From the first record below to the last, retype each one exactly.

── Dataset excerpts

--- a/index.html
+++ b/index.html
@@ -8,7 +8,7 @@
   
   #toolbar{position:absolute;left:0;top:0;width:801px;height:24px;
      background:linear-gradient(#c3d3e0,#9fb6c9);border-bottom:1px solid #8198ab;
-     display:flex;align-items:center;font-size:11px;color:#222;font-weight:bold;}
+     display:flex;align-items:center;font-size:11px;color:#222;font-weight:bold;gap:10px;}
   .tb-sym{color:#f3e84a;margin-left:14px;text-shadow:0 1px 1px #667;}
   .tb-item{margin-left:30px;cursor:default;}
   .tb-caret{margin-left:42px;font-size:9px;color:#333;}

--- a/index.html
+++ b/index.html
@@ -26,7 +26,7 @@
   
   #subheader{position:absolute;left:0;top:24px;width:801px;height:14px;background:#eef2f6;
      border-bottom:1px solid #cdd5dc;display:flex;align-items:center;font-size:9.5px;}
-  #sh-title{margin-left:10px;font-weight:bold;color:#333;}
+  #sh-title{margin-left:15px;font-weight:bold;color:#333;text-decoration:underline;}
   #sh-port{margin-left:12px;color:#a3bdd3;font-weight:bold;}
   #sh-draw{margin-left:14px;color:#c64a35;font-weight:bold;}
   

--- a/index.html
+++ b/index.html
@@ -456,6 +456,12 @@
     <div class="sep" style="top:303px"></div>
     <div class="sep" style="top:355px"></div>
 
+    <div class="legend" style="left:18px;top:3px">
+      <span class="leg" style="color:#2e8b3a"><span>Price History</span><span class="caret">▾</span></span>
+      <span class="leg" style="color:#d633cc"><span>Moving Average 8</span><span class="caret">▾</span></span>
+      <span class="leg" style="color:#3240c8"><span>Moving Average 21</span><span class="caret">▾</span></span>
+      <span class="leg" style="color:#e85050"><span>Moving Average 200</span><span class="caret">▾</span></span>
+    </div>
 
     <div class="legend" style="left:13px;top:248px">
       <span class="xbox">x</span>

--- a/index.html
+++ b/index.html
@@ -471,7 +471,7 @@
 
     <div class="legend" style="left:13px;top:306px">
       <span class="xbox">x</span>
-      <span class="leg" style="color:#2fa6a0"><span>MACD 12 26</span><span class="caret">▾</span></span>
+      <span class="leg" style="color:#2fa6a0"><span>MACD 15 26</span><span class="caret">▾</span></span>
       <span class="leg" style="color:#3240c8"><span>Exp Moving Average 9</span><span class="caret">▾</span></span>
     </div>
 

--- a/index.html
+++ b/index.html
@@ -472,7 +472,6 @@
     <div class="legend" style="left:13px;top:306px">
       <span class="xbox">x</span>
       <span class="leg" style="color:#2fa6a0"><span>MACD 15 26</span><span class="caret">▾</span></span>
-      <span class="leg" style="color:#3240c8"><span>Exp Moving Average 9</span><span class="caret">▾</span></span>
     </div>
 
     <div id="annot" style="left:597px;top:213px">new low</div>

────

> [Problem solution]:
--- a/index.html
+++ b/index.html
@@ -8,7 +8,7 @@
   
   #toolbar{position:absolute;left:0;top:0;width:801px;height:24px;
      background:linear-gradient(#c3d3e0,#9fb6c9);border-bottom:1px solid #8198ab;
-     display:flex;align-items:center;font-size:11px;color:#222;font-weight:bold;}
+     display:flex;align-items:center;font-size:11px;color:#222;font-weight:bold;gap:10px;}
   .tb-sym{color:#f3e84a;margin-left:14px;text-shadow:0 1px 1px #667;}
   .tb-item{margin-left:30px;cursor:default;}
   .tb-caret{margin-left:42px;font-size:9px;color:#333;}

--- a/index.html
+++ b/index.html
@@ -26,7 +26,7 @@
   
   #subheader{position:absolute;left:0;top:24px;width:801px;height:14px;background:#eef2f6;
      border-bottom:1px solid #cdd5dc;display:flex;align-items:center;font-size:9.5px;}
-  #sh-title{margin-left:10px;font-weight:bold;color:#333;}
+  #sh-title{margin-left:15px;font-weight:bold;color:#333;text-decoration:underline;}
   #sh-port{margin-left:12px;color:#a3bdd3;font-weight:bold;}
   #sh-draw{margin-left:14px;color:#c64a35;font-weight:bold;}
   

--- a/index.html
+++ b/index.html
@@ -456,6 +456,12 @@
     <div class="sep" style="top:303px"></div>
     <div class="sep" style="top:355px"></div>
 
+    <div class="legend" style="left:18px;top:3px">
+      <span class="leg" style="color:#2e8b3a"><span>Price History</span><span class="caret">▾</span></span>
+      <span class="leg" style="color:#d633cc"><span>Moving Average 8</span><span class="caret">▾</span></span>
+      <span class="leg" style="color:#3240c8"><span>Moving Average 21</span><span class="caret">▾</span></span>
+      <span class="leg" style="color:#e85050"><span>Moving Average 200</span><span class="caret">▾</span></span>
+    </div>
 
     <div class="legend" style="left:13px;top:248px">
       <span class="xbox">x</span>

--- a/index.html
+++ b/index.html
@@ -471,7 +471,7 @@
 
     <div class="legend" style="left:13px;top:306px">
       <span class="xbox">x</span>
-      <span class="leg" style="color:#2fa6a0"><span>MACD 12 26</span><span class="caret">▾</span></span>
+      <span class="leg" style="color:#2fa6a0"><span>MACD 15 26</span><span class="caret">▾</span></span>
       <span class="leg" style="color:#3240c8"><span>Exp Moving Average 9</span><span class="caret">▾</span></span>
     </div>
 

--- a/index.html
+++ b/index.html
@@ -472,7 +472,6 @@
     <div class="legend" style="left:13px;top:306px">
       <span class="xbox">x</span>
       <span class="leg" style="color:#2fa6a0"><span>MACD 15 26</span><span class="caret">▾</span></span>
-      <span class="leg" style="color:#3240c8"><span>Exp Moving Average 9</span><span class="caret">▾</span></span>
     </div>
 
     <div id="annot" style="left:597px;top:213px">new low</div>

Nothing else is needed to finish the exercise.